When our burdens seem too heavy a weight to carry, we can be tempted to believe that God has unjustly piled them on us. The heaviness of the burden may lure us toward unbiblical views leading us to distrust his goodness. Then we may feel depressed.
False belief: I should get what I want
One belief we are prone to have is our right to certain things or relationships. We can mistakenly believe we have a “right” to what we want. We fail to realize the truth that it is a blessing to have. It is not a right.
Then anger often emerges, prompting us to doubt God’s goodness and faithfulness. This path of thought will lead us to presume we know better than God. And we will likely try to do things our way.
Do you ever think God is arbitrarily making you miserable? If so, you may base your thinking on persistent feelings of discomfort, rather than upon God’s words of promise. So it’s is no wonder you’re miserable!
Asaph Questions God’s Character
Asaph questions God’s character in a similar way in Psalm 77:7-9:
Will the Lord reject forever? Will he never show His favor again? Has his unfailing love vanished forever? Has his promise failed for all time? Has God forgotten to be merciful? Has he in anger withheld His compassion?
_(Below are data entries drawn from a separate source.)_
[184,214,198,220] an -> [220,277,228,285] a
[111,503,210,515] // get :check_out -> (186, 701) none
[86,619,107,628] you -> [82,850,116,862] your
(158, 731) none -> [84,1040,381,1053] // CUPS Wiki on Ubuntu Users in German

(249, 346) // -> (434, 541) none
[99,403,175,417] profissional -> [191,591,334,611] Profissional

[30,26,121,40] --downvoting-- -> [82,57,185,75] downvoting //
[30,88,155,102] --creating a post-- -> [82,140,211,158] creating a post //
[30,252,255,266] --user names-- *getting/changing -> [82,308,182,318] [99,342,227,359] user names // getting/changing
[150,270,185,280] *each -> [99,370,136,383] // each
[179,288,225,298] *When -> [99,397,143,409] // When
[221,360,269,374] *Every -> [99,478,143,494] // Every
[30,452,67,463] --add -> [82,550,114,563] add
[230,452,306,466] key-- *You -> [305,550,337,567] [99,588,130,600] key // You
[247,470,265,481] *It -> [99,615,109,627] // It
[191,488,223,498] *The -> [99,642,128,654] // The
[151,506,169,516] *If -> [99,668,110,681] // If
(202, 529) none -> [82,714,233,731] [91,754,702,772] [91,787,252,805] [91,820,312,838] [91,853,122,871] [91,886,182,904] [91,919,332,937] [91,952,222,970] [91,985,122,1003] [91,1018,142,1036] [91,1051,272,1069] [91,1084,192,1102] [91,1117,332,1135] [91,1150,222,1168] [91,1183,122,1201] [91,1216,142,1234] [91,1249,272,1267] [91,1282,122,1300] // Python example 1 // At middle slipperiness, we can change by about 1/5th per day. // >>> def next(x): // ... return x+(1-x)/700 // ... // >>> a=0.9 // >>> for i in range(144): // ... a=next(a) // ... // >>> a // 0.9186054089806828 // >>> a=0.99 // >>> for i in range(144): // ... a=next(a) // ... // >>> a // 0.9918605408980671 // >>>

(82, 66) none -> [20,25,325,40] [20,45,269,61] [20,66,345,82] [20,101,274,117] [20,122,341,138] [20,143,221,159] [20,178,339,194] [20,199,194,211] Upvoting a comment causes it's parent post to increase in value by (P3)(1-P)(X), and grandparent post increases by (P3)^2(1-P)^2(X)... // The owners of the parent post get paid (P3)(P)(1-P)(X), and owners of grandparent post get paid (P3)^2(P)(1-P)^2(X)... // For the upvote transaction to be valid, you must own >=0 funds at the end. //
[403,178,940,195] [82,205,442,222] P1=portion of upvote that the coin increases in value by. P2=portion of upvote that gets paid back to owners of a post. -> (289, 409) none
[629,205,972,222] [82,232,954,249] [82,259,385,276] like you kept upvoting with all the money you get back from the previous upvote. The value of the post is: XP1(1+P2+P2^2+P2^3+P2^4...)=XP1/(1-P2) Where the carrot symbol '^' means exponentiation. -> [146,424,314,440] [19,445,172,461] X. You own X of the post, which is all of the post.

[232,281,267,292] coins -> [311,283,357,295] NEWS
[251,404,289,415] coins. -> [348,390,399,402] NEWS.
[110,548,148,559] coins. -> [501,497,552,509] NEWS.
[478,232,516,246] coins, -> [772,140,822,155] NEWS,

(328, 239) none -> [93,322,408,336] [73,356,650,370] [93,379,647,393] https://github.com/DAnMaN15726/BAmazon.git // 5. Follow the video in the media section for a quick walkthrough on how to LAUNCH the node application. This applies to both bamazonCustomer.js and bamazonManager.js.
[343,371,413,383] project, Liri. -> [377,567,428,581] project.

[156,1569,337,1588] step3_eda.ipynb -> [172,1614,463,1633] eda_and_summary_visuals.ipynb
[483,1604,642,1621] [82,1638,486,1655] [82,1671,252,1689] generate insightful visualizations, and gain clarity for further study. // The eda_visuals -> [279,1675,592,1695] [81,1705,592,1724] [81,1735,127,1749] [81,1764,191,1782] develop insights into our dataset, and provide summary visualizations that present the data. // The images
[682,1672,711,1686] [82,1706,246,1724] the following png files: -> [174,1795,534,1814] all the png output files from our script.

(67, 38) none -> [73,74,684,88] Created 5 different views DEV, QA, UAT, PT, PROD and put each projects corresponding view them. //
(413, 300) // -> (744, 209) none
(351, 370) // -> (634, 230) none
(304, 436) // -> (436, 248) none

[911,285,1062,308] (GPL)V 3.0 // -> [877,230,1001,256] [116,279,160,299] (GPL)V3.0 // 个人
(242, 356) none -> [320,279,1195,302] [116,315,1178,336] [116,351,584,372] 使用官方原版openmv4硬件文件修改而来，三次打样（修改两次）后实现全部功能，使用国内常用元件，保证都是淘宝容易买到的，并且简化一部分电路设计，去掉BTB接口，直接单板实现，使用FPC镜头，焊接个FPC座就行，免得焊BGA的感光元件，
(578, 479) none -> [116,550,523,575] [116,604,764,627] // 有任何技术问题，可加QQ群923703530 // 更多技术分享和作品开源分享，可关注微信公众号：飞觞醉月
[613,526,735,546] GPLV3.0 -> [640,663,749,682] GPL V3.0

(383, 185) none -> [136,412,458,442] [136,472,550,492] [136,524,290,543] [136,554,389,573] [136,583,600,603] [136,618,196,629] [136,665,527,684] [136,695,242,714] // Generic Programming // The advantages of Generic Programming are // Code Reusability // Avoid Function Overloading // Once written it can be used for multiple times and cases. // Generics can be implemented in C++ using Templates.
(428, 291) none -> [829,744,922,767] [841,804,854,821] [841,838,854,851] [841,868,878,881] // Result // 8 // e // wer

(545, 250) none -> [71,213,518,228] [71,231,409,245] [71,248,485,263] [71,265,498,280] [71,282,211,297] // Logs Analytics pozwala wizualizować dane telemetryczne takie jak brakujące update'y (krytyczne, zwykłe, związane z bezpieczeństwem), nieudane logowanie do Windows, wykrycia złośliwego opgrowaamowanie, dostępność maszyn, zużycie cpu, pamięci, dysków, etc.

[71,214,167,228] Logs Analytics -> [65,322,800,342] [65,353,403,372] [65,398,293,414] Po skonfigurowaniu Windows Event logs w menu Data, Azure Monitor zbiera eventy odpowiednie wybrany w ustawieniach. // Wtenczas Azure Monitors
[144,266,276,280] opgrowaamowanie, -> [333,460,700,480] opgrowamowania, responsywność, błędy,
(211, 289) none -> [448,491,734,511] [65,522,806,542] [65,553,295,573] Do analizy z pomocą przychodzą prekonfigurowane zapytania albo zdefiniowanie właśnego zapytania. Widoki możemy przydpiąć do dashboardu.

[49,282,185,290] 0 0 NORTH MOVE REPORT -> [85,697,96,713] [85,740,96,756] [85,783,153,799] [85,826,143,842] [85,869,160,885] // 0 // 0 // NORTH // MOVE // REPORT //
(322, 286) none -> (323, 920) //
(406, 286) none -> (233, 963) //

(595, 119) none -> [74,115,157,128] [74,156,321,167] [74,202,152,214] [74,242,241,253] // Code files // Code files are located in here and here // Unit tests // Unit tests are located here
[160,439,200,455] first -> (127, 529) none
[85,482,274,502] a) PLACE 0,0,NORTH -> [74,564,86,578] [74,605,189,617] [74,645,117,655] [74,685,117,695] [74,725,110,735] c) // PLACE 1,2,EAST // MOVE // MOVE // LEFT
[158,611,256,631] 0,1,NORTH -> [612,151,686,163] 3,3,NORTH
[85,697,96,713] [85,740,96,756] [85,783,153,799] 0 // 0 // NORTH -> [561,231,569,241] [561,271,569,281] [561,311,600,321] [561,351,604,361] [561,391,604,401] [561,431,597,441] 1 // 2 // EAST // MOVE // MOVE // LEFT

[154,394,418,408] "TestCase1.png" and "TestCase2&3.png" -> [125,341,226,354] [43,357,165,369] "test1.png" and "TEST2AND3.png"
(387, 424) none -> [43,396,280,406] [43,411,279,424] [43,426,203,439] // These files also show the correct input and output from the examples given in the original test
Fortunately, Asaph asks his questions from a place of faith in God. Our questions may be like Asaph’s, but they may not be asked from a position of faith.
An unbiblical interpretation of our lives can lead us down a slippery slope of false beliefs, which cause us to become more deeply saddened, thinking the future holds no hope.
False Belief: This world is all there is
Our hearts can start to think this world is all there is and seek only temporal relief rather than longing for his glory. Second Corinthians 4:17-18 says,
For our light and momentary troubles are achieving for us an eternal glory that far outweighs them all. So we fix our eyes not on what is seen, but on what is unseen, since what is seen is temporary, but what is unseen is eternal.
When we continually reject the truth of the Word by believing our own thoughts and emotions about our circumstances, we start to feel guilty. We also assume he has rejected us, leaving us with little hope.
Our hearts often cry out as Asaph did, asking if his will ever return. But we must remember that it is not true that he has forgotten to be gracious or that he has withdrawn his love, leaving us victims.
We must rebuke the lies that cause us to think God is standing with a raised hammer just waiting for the opportunity to lower it on our heads.
Asaph foresaw the inevitable judgment on Israel. In his heart he cries to God as he anticipates the coming misery of the Israelites’ suffering in captivity. He voices his fears but continues to appeal to to God’s divine power to change all that is to come.
False Belief: Trials are bad
The truth is, God ordains our trials to teach us to trust him and to grow our faith. In those trials, we must exercise a strenuous faith and give God glory and honor regardless of the circumstances. Be determined to resist self-focused desires of insisting on comfortable lives with easy answers, and convenient timetables.
As we learn to give God the glory and honor him no matter the circumstances, he will help us to. . .
- make discerning decisions with the right perspective
- grow in our faith
- persevere with joy
Let us learn to not gaze long and hard at our own suffering. Rather, may we stay focused on the promises God has set before us.